## Prompt
If a line in the entries contains the string "padding", include that line in your answer.

User interface change data:
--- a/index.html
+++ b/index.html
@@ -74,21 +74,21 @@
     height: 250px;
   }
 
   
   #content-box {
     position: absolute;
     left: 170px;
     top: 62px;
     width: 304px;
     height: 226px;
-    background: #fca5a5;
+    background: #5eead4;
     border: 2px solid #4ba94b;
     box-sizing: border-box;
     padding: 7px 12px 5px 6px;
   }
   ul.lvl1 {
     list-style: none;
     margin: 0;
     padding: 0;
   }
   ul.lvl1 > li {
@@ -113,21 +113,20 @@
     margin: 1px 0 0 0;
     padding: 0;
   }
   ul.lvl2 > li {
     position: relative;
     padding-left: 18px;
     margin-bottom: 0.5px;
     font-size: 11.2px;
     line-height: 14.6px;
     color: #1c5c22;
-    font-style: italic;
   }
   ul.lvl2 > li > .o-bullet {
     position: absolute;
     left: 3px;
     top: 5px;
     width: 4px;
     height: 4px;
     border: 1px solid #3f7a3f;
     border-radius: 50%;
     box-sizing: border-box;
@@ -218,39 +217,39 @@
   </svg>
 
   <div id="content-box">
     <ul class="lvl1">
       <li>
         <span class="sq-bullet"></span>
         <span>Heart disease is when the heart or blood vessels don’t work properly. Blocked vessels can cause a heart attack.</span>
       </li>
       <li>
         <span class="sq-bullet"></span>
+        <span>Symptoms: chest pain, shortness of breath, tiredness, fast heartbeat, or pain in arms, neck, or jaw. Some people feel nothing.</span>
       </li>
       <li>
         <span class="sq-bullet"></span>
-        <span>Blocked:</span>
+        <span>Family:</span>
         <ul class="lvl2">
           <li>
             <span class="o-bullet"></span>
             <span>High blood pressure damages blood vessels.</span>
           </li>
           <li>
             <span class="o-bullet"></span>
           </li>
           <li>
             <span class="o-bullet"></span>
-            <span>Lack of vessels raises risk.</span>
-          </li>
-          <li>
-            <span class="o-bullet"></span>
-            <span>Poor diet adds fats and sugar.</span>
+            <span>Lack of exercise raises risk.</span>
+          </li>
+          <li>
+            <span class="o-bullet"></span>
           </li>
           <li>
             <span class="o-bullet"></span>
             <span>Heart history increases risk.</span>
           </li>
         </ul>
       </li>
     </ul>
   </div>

## Response to this exercise
     padding: 7px 12px 5px 6px;
     padding: 0;
     padding: 0;
     padding-left: 18px;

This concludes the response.